◆ **PROBLEM DESCRIPTION**
Restate all of the entries exactly. Any picture in them should be skipped.

[Modification records]
********
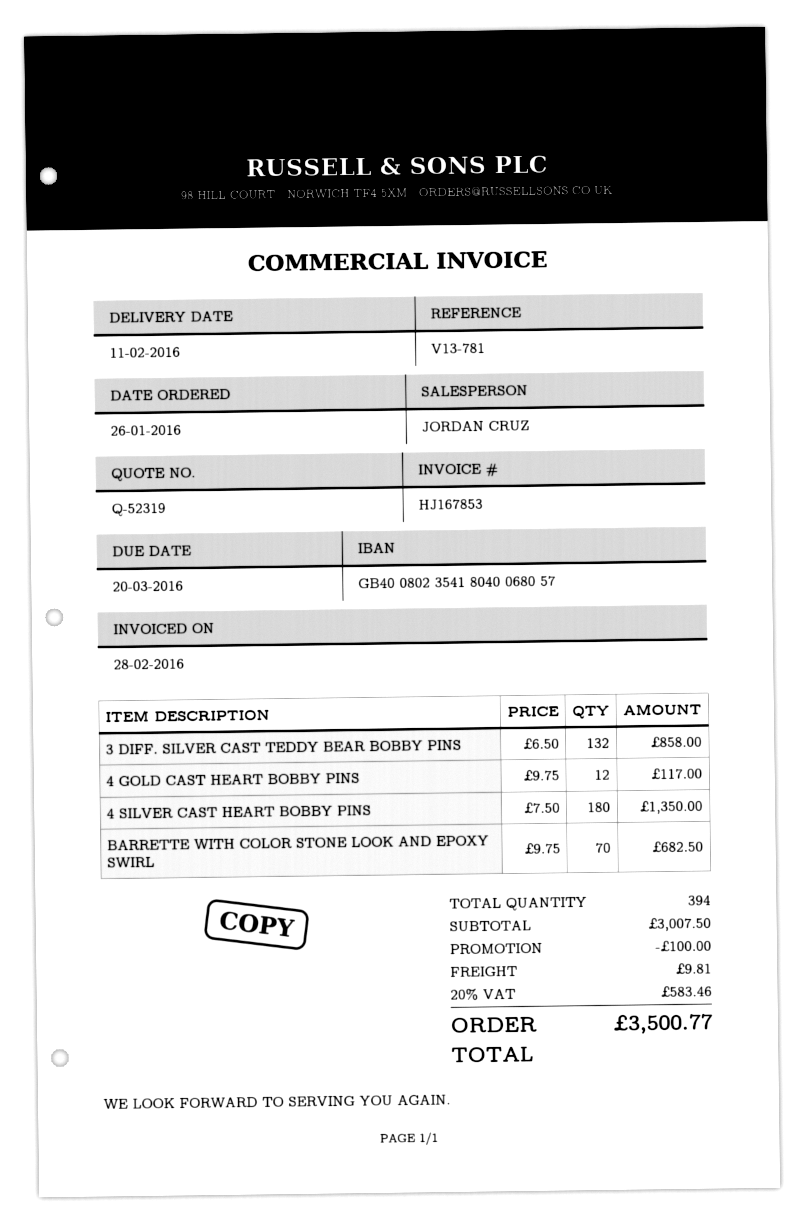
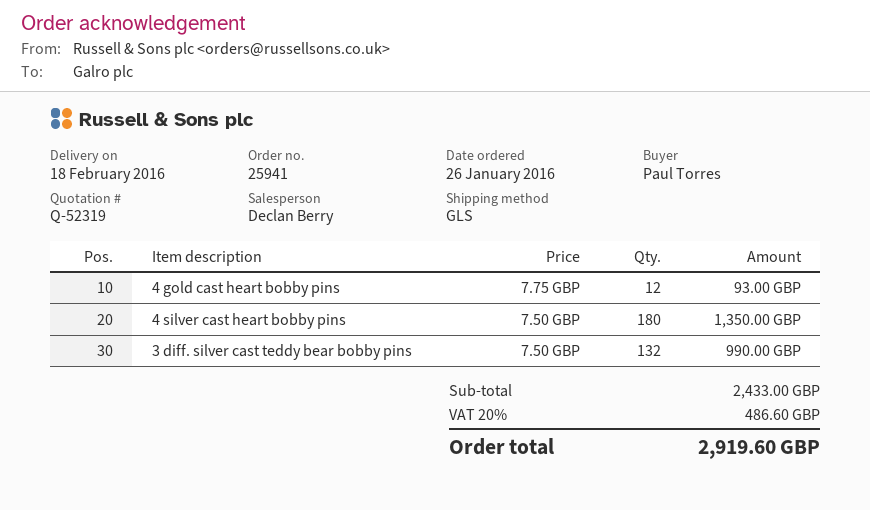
delivery date: 2016-02-11 -> 2016-02-18
sales rep: JORDAN CRUZ -> Declan Berry
3 DIFF. SILVER CAST TEDDY BEAR BOBBY PINS: 132 x 6.50 = 858.00 -> 132 x 7.50 = 990.00
4 GOLD CAST HEART BOBBY PINS: 12 x 9.75 = 117.00 -> 12 x 7.75 = 93.00
BARRETTE WITH COLOR STONE LOOK AND EPOXY SWIRL: 70 x 9.75 = 682.50 -> none
subtotal: 3007.50 -> 2433.00
discount: 100.00 -> none
shipping: 9.81 -> none
tax: 20% = 583.46 -> 20% = 486.60
total: 3500.77 -> 2919.60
********
◆ **YOUR RESPONSE**
delivery date: 2016-02-11 -> 2016-02-18
sales rep: JORDAN CRUZ -> Declan Berry
3 DIFF. SILVER CAST TEDDY BEAR BOBBY PINS: 132 x 6.50 = 858.00 -> 132 x 7.50 = 990.00
4 GOLD CAST HEART BOBBY PINS: 12 x 9.75 = 117.00 -> 12 x 7.75 = 93.00
BARRETTE WITH COLOR STONE LOOK AND EPOXY SWIRL: 70 x 9.75 = 682.50 -> none
subtotal: 3007.50 -> 2433.00
discount: 100.00 -> none
shipping: 9.81 -> none
tax: 20% = 583.46 -> 20% = 486.60
total: 3500.77 -> 2919.60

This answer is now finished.